◆ What this task involves
Please state how many lines of the listing contain the word "Customer", giving the number by itself.

◆ Given records
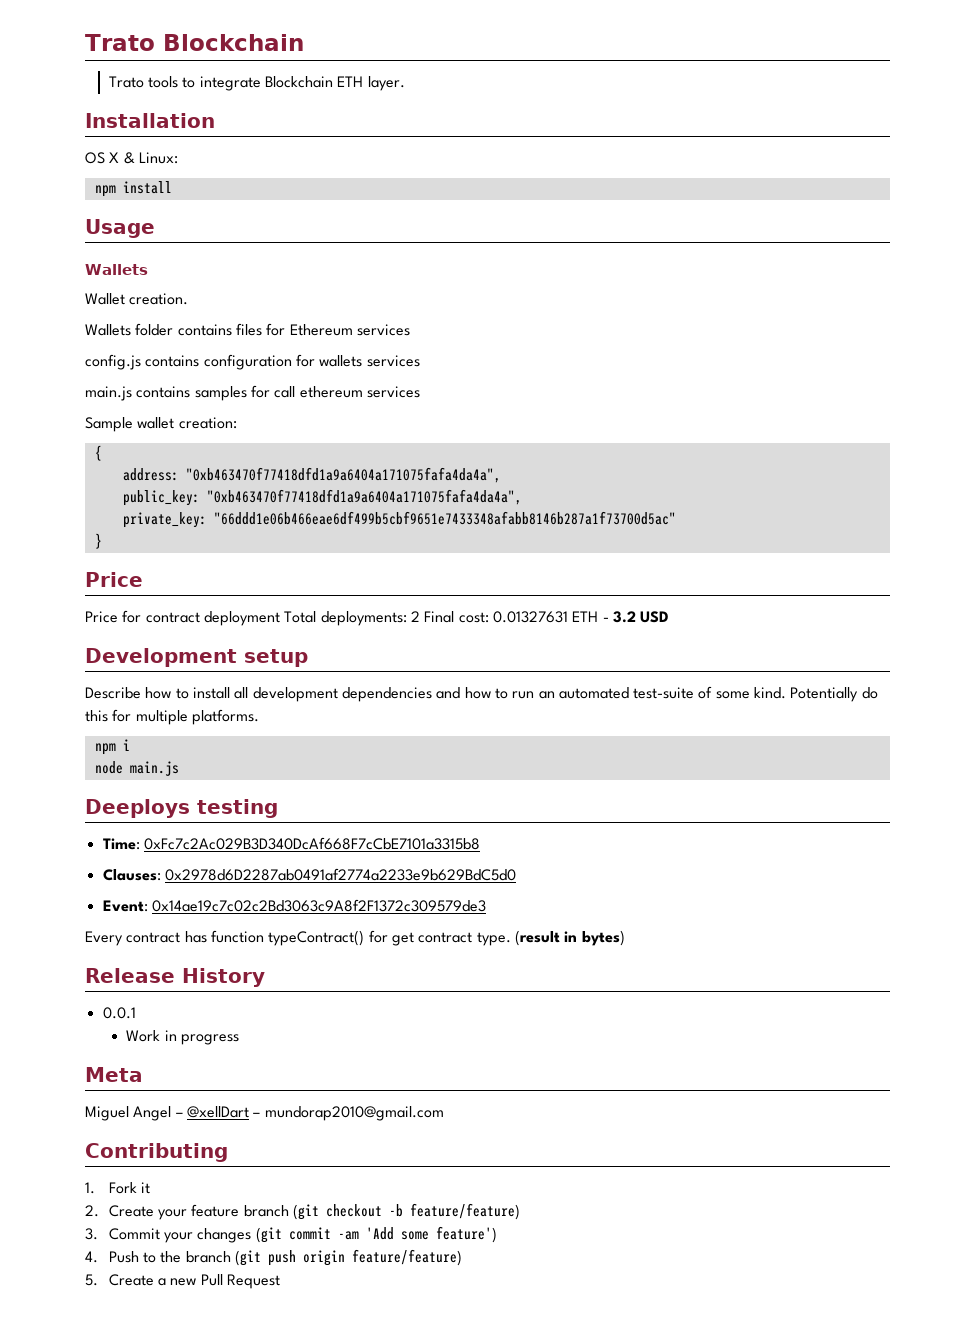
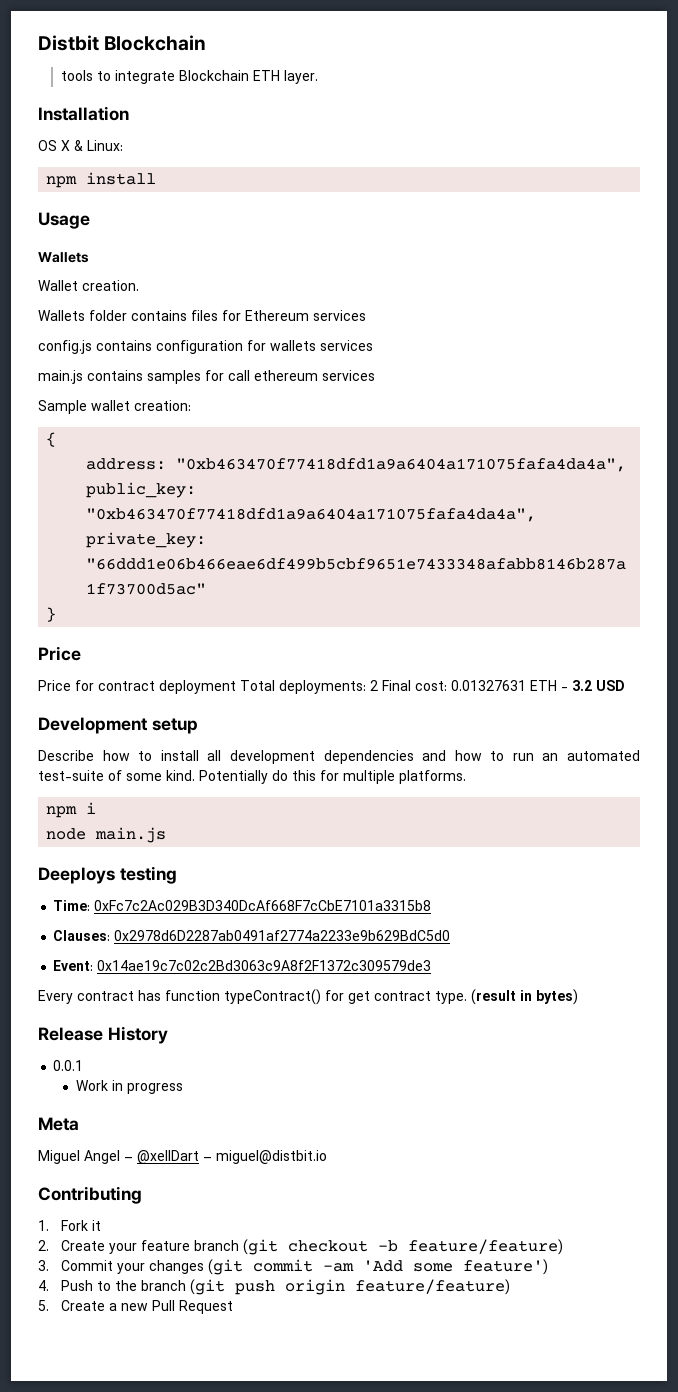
- Trato Blockchain
+ Distbit Blockchain
- Trato tools to integrate Blockchain ETH layer.
+ tools to integrate Blockchain ETH layer.
- Miguel Angel – @xellDart – mundorap2010@gmail.com
+ Miguel Angel – @xellDart – miguel@distbit.io

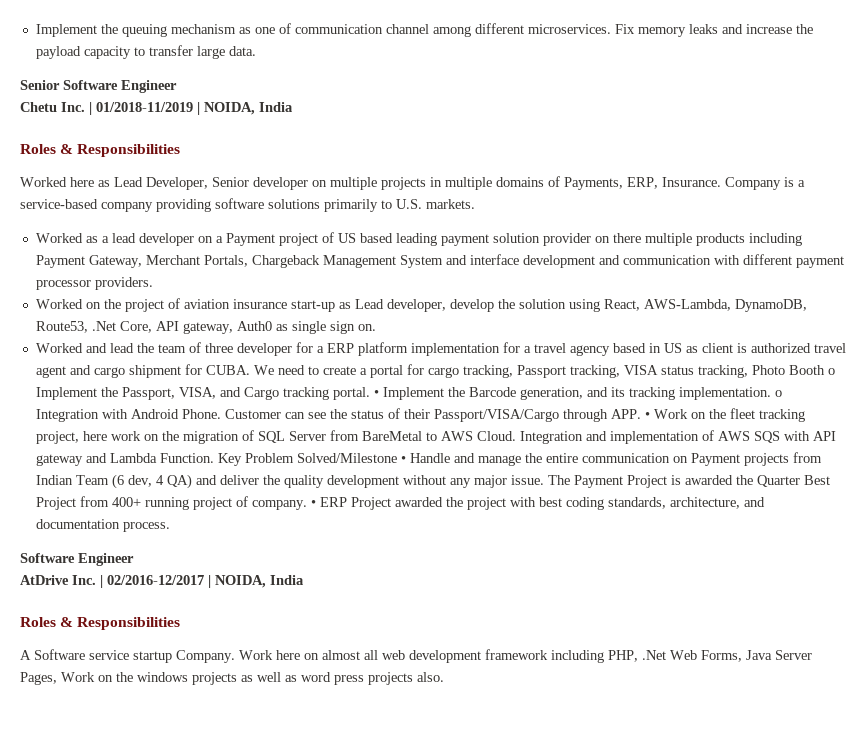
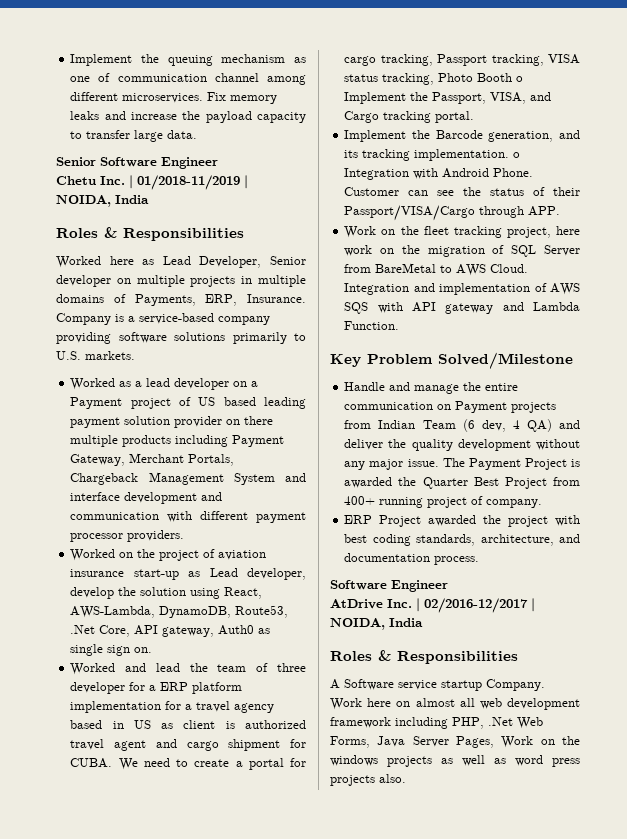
- We need to create a portal for cargo tracking, Passport tracking, VISA status tracking, Photo Booth o Implement the Passport, VISA, and Cargo tracking portal. • Implement the Barcode generation, and its tracking implementation. o Integration with Android Phone.
+ We need to create a portal for cargo tracking, Passport tracking, VISA status tracking, Photo Booth o Implement the Passport, VISA, and Cargo tracking portal.
+ Implement the Barcode generation, and its tracking implementation. o Integration with Android Phone.
- Customer can see the status of their Passport/VISA/Cargo through APP. • Work on the fleet tracking project, here work on the migration of SQL Server from BareMetal to AWS Cloud.
+ Customer can see the status of their Passport/VISA/Cargo through APP.
+ Work on the fleet tracking project, here work on the migration of SQL Server from BareMetal to AWS Cloud.
- Integration and implementation of AWS SQS with API gateway and Lambda Function. Key Problem Solved/Milestone • Handle and manage the entire communication on Payment projects from Indian Team (6 dev, 4 QA) and deliver the quality development without any major issue.
+ Integration and implementation of AWS SQS with API gateway and Lambda Function.
+ Key Problem Solved/Milestone
+ Handle and manage the entire communication on Payment projects from Indian Team (6 dev, 4 QA) and deliver the quality development without any major issue.
- The Payment Project is awarded the Quarter Best Project from 400+ running project of company. • ERP Project awarded the project with best coding standards, architecture, and documentation process.
+ The Payment Project is awarded the Quarter Best Project from 400+ running project of company.
+ ERP Project awarded the project with best coding standards, architecture, and documentation process.

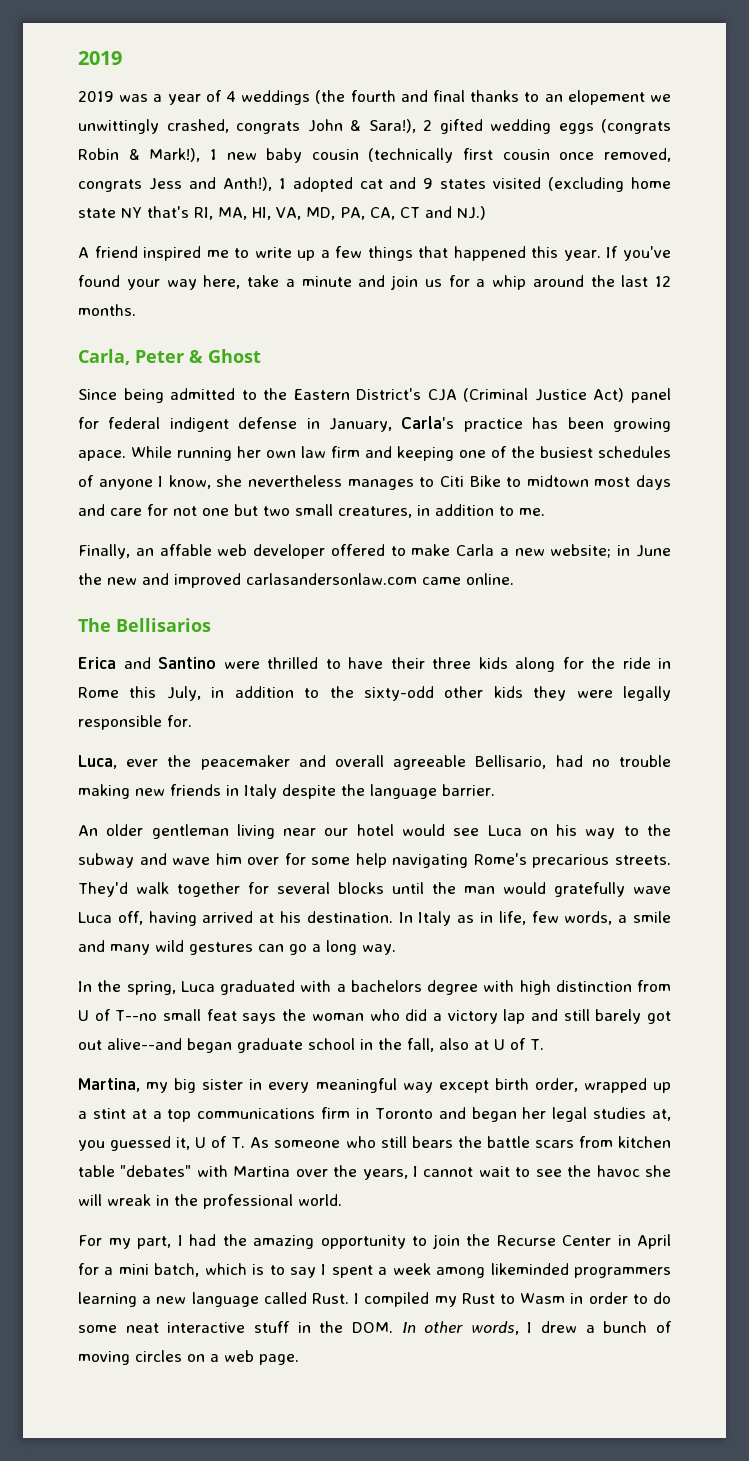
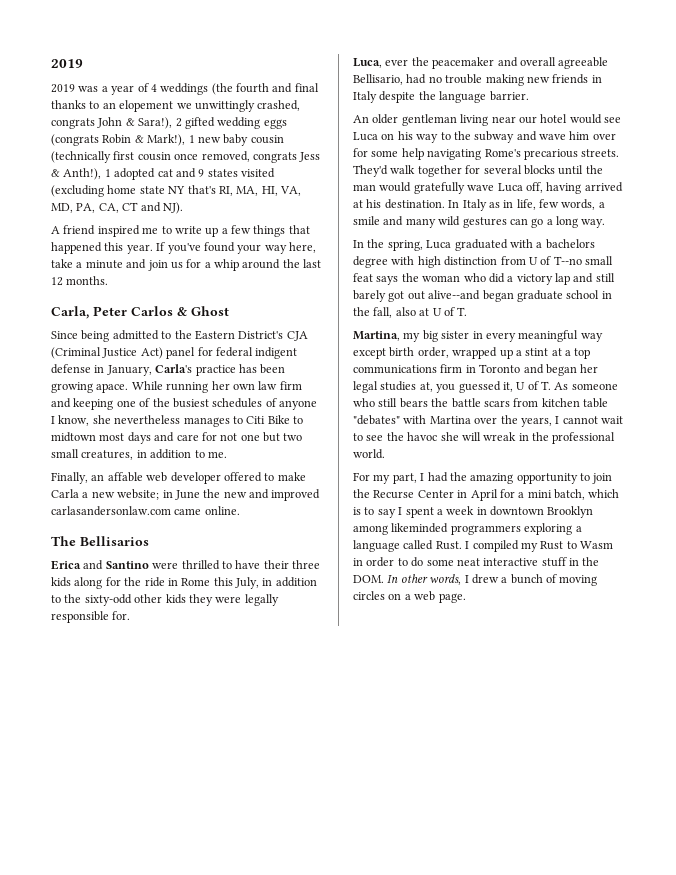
- 2019 was a year of 4 weddings (the fourth and final thanks to an elopement we unwittingly crashed, congrats John & Sara!), 2 gifted wedding eggs (congrats Robin & Mark!), 1 new baby cousin (technically first cousin once removed, congrats Jess and Anth!), 1 adopted cat and 9 states visited (excluding home state NY that's RI, MA, HI, VA, MD, PA, CA, CT and NJ.)
+ 2019 was a year of 4 weddings (the fourth and final thanks to an elopement we unwittingly crashed, congrats John & Sara!), 2 gifted wedding eggs (congrats Robin & Mark!), 1 new baby cousin (technically first cousin once removed, congrats Jess & Anth!), 1 adopted cat and 9 states visited (excluding home state NY that's RI, MA, HI, VA, MD, PA, CA, CT and NJ).
- Carla, Peter & Ghost
+ Carla, Peter Carlos & Ghost
- For my part, I had the amazing opportunity to join the Recurse Center in April for a mini batch, which is to say I spent a week among likeminded programmers learning a new language called Rust.
+ For my part, I had the amazing opportunity to join the Recurse Center in April for a mini batch, which is to say I spent a week in downtown Brooklyn among likeminded programmers exploring a language called Rust.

◆ Answer for this exercise
2